Figure 7: Copper promotes HepaRG invasion by MYC. (A) Analysis of cell migration by a wound-healing assay in control and CuSO4 treated HepaRG cells. Representative microphotographs taken at 48 hrs post-wound (×20). (B) Transwell migration assay in HepaRG cells treated with copper for 48 hrs, in serum free medium. Left: Representative microphotographs of crystal violet stained cells migrated to the bottom membrane of transwell (×20). Right: Quantification of the number of migratory cells, that were counted in 5 non-overlapping random fields of the membrane. Values are expressed as fold mean ± SD. (*P < 0.05 and **P < 0.01; n = 3). (C) Relative mRNA expression (Left) and representative western blots (Right) of E-cadherin and β-catenin in HepaRG treated with CuSO4 up to 96 hrs. Values are expressed as fold mean ± SD. (*P < 0.05; n = 3). (D) Transwell migration assay in Omomyc HepaRG cells performed in a serum-supplemented medium, after induction of Omomyc by doxycyclin (Doxi), before and after treatment with 35 μM CuSO4 (48 hrs). Top: Representative microphotographs of crystal violet stained cells attached to the bottom membrane of a transwell (×20). Bottom: Quantification of the number of migratory cells using the transwell assay. Migratory cells were counted in five non-overlapping random fields of the membrane.
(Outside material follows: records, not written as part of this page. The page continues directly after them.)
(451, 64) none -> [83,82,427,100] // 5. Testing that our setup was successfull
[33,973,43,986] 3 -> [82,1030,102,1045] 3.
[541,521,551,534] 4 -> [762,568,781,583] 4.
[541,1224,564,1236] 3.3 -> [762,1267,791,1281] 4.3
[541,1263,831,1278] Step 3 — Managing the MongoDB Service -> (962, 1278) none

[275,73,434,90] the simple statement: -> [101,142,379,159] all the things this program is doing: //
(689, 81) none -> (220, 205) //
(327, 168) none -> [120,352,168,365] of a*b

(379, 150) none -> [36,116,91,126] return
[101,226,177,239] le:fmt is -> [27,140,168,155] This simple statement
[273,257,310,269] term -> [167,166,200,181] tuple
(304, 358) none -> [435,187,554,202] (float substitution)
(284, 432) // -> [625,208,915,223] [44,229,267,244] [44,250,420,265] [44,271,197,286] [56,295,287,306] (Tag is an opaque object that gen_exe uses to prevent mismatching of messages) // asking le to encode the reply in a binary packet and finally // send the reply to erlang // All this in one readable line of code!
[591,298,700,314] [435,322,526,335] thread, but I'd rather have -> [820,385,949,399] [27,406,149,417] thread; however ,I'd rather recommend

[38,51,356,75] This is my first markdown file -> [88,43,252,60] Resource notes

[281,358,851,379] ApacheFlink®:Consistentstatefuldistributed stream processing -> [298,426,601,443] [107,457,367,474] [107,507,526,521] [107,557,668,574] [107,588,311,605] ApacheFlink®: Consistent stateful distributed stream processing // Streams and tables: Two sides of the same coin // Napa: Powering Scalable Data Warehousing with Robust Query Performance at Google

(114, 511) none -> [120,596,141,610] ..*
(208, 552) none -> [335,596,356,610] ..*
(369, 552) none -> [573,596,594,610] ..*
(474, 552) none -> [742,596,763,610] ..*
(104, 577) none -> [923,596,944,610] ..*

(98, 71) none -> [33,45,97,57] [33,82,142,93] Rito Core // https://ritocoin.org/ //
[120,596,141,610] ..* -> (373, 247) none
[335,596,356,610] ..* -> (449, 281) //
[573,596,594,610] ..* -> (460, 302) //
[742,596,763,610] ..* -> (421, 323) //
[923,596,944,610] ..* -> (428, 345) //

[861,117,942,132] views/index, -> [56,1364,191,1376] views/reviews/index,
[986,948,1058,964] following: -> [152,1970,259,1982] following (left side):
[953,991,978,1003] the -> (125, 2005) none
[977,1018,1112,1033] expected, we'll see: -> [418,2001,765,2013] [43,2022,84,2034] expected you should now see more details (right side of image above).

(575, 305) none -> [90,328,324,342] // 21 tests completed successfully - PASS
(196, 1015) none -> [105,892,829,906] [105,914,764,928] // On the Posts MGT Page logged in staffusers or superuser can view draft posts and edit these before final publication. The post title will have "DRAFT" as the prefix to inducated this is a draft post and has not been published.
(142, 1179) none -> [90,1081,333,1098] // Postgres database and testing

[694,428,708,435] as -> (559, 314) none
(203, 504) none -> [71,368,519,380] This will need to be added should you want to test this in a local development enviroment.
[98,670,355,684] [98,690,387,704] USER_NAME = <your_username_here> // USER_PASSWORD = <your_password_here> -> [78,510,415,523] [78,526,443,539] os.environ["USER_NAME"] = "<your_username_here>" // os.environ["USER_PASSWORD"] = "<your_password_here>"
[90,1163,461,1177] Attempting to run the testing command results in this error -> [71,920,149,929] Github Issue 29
Values are expressed as fold mean ± SD. (*P < 0.05 and ***P < 0.001; n = 3). (E) Relative mRNA expression (Top) and representative western blots (Bottom) of E-cadherin and β-catenin in Omomyc HepaRG cells treated or not with copper treatment (96 hrs). Values are expressed as fold mean ± SD (*P < 0.05; n = 3).

Copper induces HepG2 migration by MYC.

Figure 8: Copper induces HepG2 migration by MYC. (A) Analysis of cell migration by a wound-healing assay in Control and CuSO4 treated HepG2 cells. Representative microphotographs taken at 48 hrs post-wound (×20). (B) Transwell migration assay in HepG2 cells treated with copper for 48 hrs in serum free medium. Left: Representative microphotographs of crystal violet stained cells attached to the bottom membrane of a transwell (×20). Right: Quantification of the number of migratory cells, that were counted in five non-overlapping random fields of the membrane. Values are expressed as fold mean ± SD. (*P < 0.05; n = 3). (C) Relative mRNA expression (Left) and representative western blots (Right) of E-cadherin and β-catenin in HepG2 treated with CuSO4 for 96 hrs. Values are expressed as fold mean ± SD. (*P < 0.05; n = 3). (D) Transwell migration assay in HepG2 Omomyc cells in a serum-supplemented medium, after induction of Omomyc by doxycyclin (Doxi), before and after treatment with 35 μM CuSO4 (48 hrs). Top: Representative microphotographs of crystal violet stained cells attached to the bottom membrane of a transwell (×20). Bottom: Quantification of the number of migratory cells, that were counted in five non-overlapping random fields of the membrane. Values are expressed as fold mean ± SD. (*P < 0.05 and ***P < 0.001; n = 3). (E) Relative mRNA expression (Top) and representative western blots (Bottom) of E-cadherin and β-catenin in HepG2 Omomyc inducing cells in presence or not of copper treatment for 96 hrs. Values are expressed as fold mean ± SD (*P < 0.05; n = 3).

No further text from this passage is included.